School closures designed to impede the spread of COVID-19 have prompted North Carolina’s public school educators to transition to online instruction. But this transition has been uneven across classrooms, schools, and districts. As parents begin to assess the quality of online instruction provided to their children, they will find that some educators excel at using online tools and resources to furnish learning opportunities for all children, and others do not.
Online education eliminates classroom management challenges and mitigates limitations on time, physical space, and print resources. As such, outstanding educators may provide superior instruction to a larger number of students than would be possible in a conventional classroom setting. North Carolina lawmakers and public education leaders should stop trying to push the “square peg” of conventional classroom instruction into the “round hole” of online education.
Why not allow parents to use public dollars to contract with skilled and enterprising public school teachers who offer exceptional online instruction?
Navigating the transition to online education
As I have pointed out in a previous article, most teachers design lessons for classroom settings. This includes the presumption that students will be in class to receive face-to-face instruction from their teacher and will engage in meaningful interactions with both the teacher and classmates. Even the most skilled classroom teacher with meticulously planned lessons may find that activities that succeed in conventional classrooms may require extensive revision to work well in an online setting. It takes experience and talent to excel as an online educator.
As North Carolina public schools adopt various forms of full-time online education, the fastest route to creating even greater educational inequities would be to compel students to resume schooling with assigned classroom teachers who are ill-equipped to offer sound online instruction.
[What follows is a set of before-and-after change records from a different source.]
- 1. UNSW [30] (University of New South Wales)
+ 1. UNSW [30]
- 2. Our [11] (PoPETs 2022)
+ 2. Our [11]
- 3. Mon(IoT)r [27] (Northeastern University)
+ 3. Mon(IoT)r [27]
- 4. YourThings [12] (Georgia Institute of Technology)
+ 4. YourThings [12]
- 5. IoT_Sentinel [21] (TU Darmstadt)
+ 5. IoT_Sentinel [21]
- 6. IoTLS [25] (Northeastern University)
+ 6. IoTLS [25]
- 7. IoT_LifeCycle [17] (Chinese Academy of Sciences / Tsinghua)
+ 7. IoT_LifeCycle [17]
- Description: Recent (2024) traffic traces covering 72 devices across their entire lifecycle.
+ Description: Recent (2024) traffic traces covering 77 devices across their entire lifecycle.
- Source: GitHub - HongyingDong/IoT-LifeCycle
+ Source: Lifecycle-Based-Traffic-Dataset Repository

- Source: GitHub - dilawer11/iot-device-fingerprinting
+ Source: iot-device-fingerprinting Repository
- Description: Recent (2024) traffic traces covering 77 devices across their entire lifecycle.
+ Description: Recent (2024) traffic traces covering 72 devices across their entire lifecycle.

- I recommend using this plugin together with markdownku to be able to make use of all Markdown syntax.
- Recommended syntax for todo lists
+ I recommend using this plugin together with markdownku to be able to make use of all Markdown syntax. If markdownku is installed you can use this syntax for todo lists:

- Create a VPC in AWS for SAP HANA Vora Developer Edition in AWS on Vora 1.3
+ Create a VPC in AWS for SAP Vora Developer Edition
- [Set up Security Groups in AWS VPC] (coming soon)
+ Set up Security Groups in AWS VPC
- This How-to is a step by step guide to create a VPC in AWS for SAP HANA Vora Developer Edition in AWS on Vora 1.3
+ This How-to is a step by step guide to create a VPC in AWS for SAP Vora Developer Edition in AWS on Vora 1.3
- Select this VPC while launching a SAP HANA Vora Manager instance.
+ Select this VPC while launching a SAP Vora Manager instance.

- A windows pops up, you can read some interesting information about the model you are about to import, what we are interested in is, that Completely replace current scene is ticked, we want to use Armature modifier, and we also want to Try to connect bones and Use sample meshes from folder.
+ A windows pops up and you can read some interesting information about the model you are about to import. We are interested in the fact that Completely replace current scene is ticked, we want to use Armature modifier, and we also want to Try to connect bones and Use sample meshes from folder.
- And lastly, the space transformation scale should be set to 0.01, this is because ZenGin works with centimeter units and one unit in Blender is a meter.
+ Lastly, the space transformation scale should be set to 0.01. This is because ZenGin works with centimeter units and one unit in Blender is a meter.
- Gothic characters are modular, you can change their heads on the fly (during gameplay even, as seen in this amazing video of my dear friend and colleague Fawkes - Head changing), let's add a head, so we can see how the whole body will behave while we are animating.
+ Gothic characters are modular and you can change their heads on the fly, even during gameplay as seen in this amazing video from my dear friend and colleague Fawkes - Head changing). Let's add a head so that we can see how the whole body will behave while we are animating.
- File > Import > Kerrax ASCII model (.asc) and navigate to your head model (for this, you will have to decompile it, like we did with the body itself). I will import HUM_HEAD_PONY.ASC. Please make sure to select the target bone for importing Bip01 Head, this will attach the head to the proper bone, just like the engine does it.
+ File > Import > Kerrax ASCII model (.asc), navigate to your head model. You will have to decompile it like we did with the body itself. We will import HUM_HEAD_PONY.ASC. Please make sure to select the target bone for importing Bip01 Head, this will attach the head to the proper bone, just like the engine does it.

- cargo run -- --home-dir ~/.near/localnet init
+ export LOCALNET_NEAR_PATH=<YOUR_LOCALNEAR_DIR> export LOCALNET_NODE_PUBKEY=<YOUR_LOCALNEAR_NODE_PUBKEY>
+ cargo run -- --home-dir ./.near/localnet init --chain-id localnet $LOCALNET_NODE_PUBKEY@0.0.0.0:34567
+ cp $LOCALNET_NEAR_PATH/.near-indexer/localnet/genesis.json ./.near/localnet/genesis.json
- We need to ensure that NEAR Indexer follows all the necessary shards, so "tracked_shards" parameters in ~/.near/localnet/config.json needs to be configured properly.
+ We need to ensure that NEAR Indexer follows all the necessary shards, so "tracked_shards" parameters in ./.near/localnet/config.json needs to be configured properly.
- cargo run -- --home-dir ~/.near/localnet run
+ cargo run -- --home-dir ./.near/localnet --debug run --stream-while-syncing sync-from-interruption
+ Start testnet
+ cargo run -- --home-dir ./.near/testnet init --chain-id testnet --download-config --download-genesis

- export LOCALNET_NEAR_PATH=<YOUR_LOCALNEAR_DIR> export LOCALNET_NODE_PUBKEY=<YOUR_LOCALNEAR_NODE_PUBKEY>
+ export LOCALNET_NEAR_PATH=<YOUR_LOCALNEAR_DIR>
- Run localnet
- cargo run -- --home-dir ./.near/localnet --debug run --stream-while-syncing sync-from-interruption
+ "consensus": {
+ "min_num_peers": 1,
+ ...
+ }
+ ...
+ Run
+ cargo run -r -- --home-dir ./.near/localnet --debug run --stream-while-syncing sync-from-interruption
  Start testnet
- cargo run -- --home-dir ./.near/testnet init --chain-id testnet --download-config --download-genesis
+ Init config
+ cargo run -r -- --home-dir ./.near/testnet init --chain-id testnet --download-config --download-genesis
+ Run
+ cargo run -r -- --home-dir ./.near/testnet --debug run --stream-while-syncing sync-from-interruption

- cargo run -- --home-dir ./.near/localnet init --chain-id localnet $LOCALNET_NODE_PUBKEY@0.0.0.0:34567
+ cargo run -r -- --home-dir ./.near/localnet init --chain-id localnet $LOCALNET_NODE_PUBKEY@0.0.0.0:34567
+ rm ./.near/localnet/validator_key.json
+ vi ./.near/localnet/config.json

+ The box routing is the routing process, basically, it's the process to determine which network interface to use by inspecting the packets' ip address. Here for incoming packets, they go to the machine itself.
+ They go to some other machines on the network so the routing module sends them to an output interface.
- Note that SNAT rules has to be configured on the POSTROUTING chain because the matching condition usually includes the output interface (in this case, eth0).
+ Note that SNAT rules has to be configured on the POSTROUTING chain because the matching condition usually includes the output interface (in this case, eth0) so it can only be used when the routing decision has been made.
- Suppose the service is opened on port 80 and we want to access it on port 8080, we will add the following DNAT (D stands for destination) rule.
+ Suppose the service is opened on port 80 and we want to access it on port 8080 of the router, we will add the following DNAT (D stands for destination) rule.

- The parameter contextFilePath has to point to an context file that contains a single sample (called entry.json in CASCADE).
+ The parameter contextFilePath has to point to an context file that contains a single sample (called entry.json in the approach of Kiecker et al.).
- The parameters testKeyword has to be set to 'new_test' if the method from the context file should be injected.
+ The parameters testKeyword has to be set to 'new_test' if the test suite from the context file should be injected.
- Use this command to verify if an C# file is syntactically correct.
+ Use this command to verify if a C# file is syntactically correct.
Student learning should not be impeded by teachers, schools, and districts that are slow to transition to online education due to technical or organizational barriers. It is better to allow parents to select educators who know how to use internet-based resources to deliver content effectively.
The master online educator concept
Suppose licensed master teachers developed exceptional online English language arts courses for middle school students or Advanced Placement Statistics course for high school students. If the state granted them the status of “master online educator,” students currently enrolled in any North Carolina public school could opt to take their courses via an online or distance learning program. The teacher would be held to the same performance expectations as public school educators working online or in brick and mortar schools. Grades and course credit earned would be recognized at the student’s base school and also by postsecondary institutions and employers.
In this arrangement, assigned classroom teachers would be relieved of the burden of posting daily lessons, formulating assignments, and creating and administering tests. Master online educators would be responsible for delivering all aspects of online instruction. But teachers previously assigned to the child could aid the coordinating master online educator for the duration of COVID-19 school closures. Their duties would include grading assignments, scoring assessments, identifying gaps in knowledge, offering one-on-one tutoring and assistance, ensuring that all modifications for special needs students are addressed, and working with the master online teacher to ensure that all students under their watch remain engaged. It is an arrangement that acknowledges comparative advantage.
Some may object that this system would relegate assigned classroom teachers to a role similar to that of a teacher assistant. But I believe that is an inappropriate characterization. Assigned teachers have valuable insight into their students and local conditions. They can use that information and skills as a classroom teacher to provide individualized instruction to children who struggle to master curricular content provided by the master online educator. The relationship between the two would be collaborative – neither a promotion for the master online educator nor a demotion for the assigned teacher.
The state may choose to limit the number of students served by master online educators. The maximum overall ratio of teachers to students enrolled in one of North Carolina’s two virtual charter schools is 1:50 for kindergarten through eighth grade and 1:150 for ninth through twelfth grade. Certainly, these ratios could be increased significantly based on the aptitude of the master online educator and assigned teachers.
Of course, master online educators taking on these additional responsibilities would receive an additional per-student salary supplement, while assigned teachers would continue receiving their normal salary and benefits.
Implementation challenges of the master online educators concept
Aside from reasonable questions about cost, regulation, and governance, some may object that it would be difficult to determine which teachers offer high-quality online courses and thus would qualify for master online educator status. I contend that we let parents decide. A simple online portal would allow parents to select from courses based on readily available information, including pass rates on state assessments, growth (or value-added) scores, experience, credentials, aggregate evaluation scores, course subscribers, comments and ratings from current and former students and their families, and sample lessons and assignments from online courses.
I am the first to acknowledge that marshaling the political will and resources to expand opportunities for educators and public school students during a crisis is daunting. But it is necessary. Unless lawmakers and state education leaders take bold, decisive action now, an extended school closure may produce a series of educational, economic, and social challenges that would take years to resolve.